To choose α and β, we imagine we have data on 10 other hospitals. We had a discussion about why we cannot use the hospital that we're studying to decide on the prior. Basically, to do that would be to use the data from that hospital twice, and that's not allowed. Strictly speaking, you cannot do this if you respect the fact that if data are dependent, then you cannot simply multiply probabilities, you have to use the conditional probability formula correctly. If you do this, you'll find that the rules of the probability calculus will automatically prevent you from using the data twice. Problem #4 in the new problem set addresses this issue.
Anyway, if z
j is the observed number of deaths at hospital j, and o
j the expected number, then we can write a Poisson likelihood term for each hospital, and assuming the hospitals are independent, the product of these is the likelihood for our estimation. Then a standard prior on λ is 1/λ. [Brief interlude: This is a commonly used prior for scale variables, e.g., lengths, rates, and so forth. In such problems it should not matter if we use a ruler calibrated in inches, for example, instead of centimeters...if we do it consistently we should always get the same result. Mathematically, it is seen as a group-theoretic feature under the group of multiplications by positive real numbers: if c is a constant and x=cy, then dx/x=dy/y regardless of the value of c.]
The prior is improper, that is, its integral from 0 to ∞ diverges at both ends. So it's not a "real" prior since it can't be normalized. However, if we imagine going from 1/n to n in the integral, you can normalize that. Then the question is, if you use such a prior, and multiply by the likelihood, does the posterior end up being normalizable as n→∞? If so, then it is legitimate to use the improper prior, you won't get into trouble.
The posterior using the data from these 10 hospitals is on the chart set. This is what we'll use for the prior with the hospital we are studying.

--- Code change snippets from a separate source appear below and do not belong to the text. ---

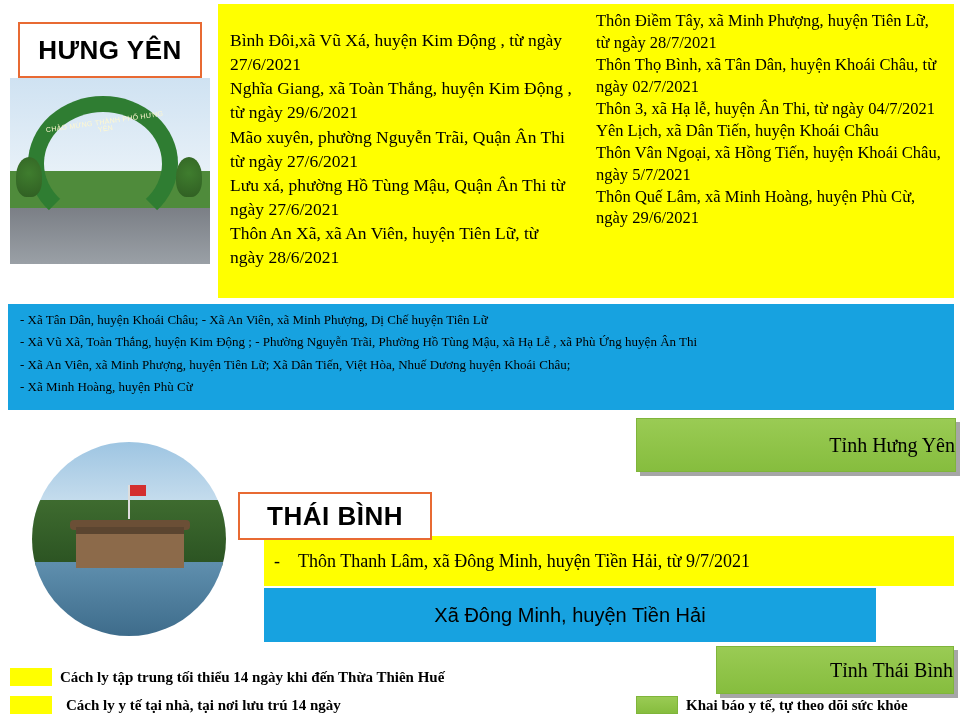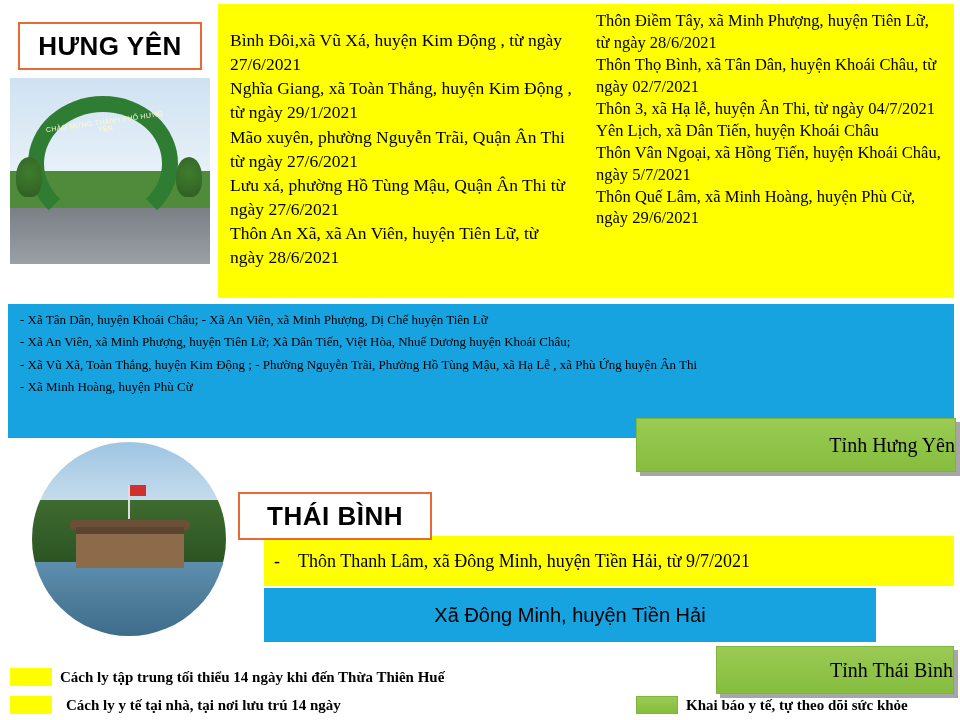"Thôn Điềm Tây, xã Minh" p { text: 28/6/2021 -> 28/7/2021 }
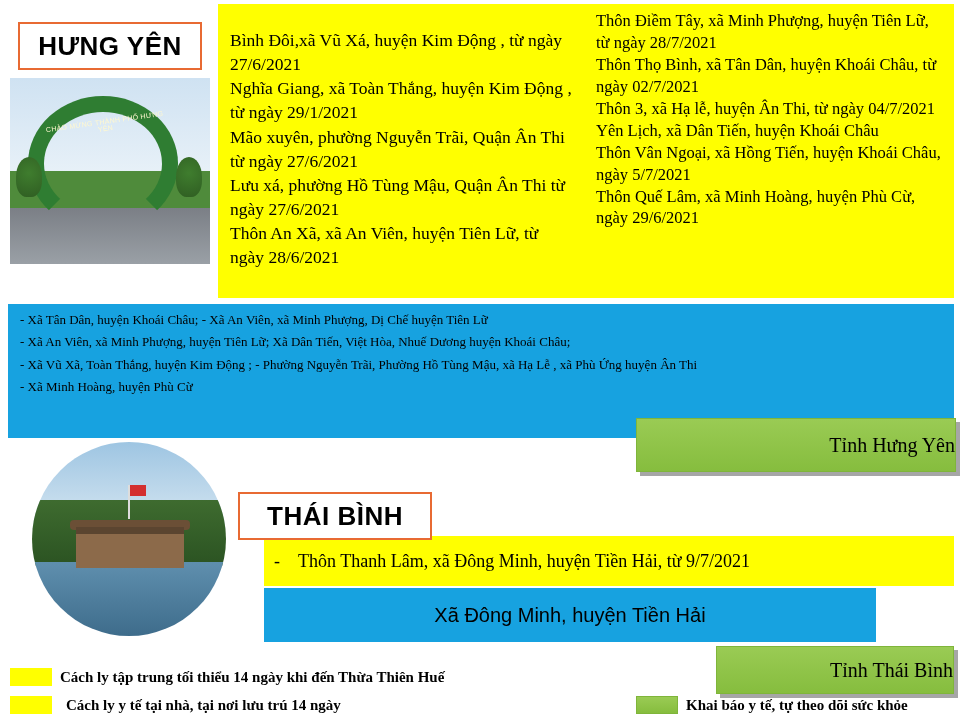"HƯNG YÊN" #badge-hung-yen { height: 48px -> 56px }
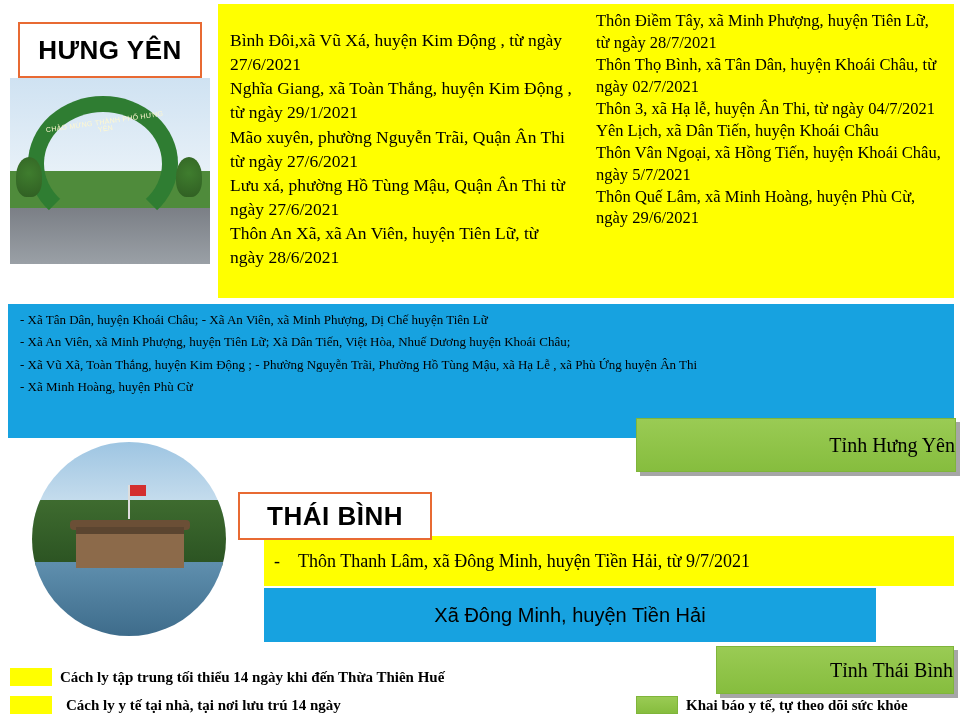"Nghĩa Giang, xã Toàn Thắng," p { text: 29/1/2021 -> 29/6/2021 }
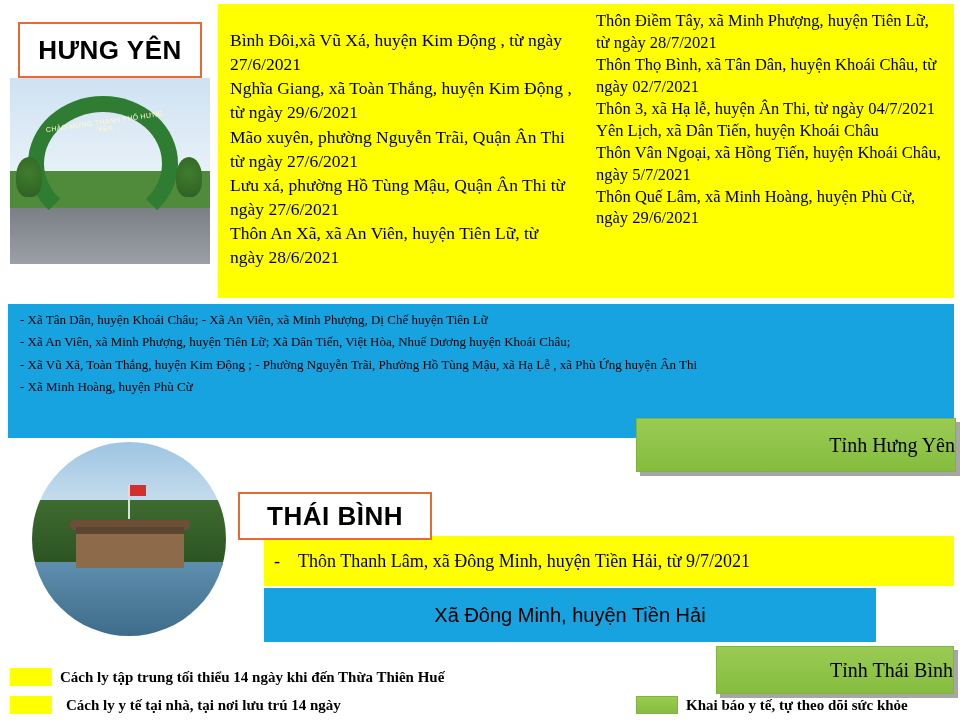"- Xã Tân Dân, huyện" #band-hung-yen { height: 134px -> 106px }
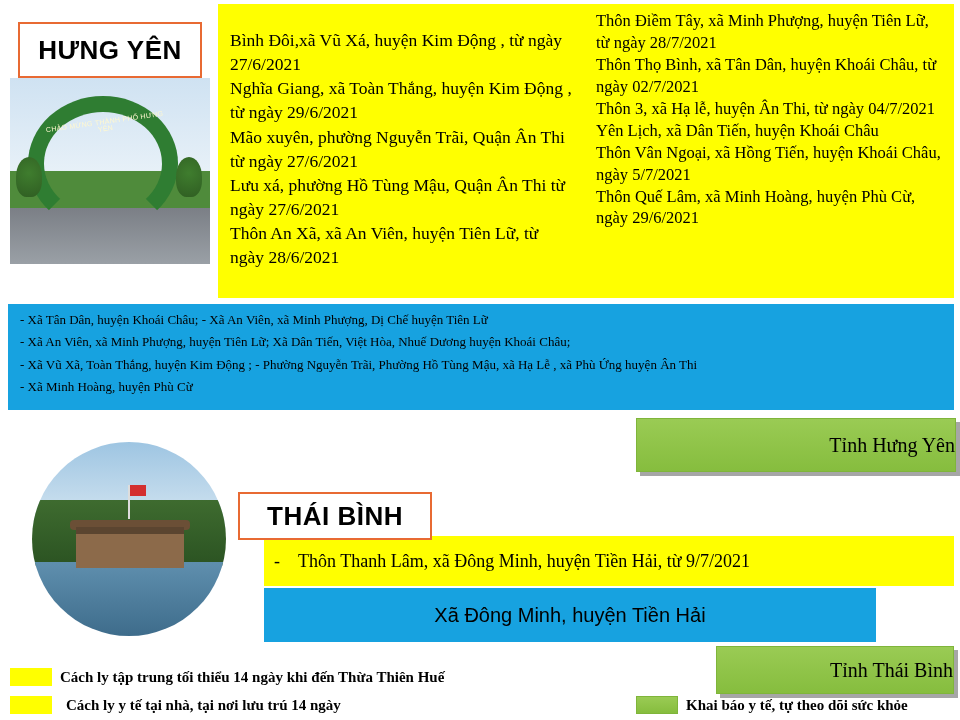"- Xã An Viên, xã" p { order: before "- Xã Vũ Xã, Toàn" -> after "- Xã Vũ Xã, Toàn" }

Digression: Neither Jeff nor I would use this method as described. Rather, we would use a hierarchical model where all hospitals, including the one under investigation, are analyzed together. We will return to this subject later.
Jeff finished the discussion by running the R code in the notes. Running it on the hospital with 1 death and exposure d=0.066, we saw that the 95% credible interval for lambda contained 1 near the middle, so there was no evidence that this hospital had an excess death rate. This is so even though 1 is quite a bit larger than 0.066 (about a factor of 15). However, when we plugged 10 deaths into the calculation, the 95% credible interval did not include 1 so we would say that such a hospital has an elevated risk.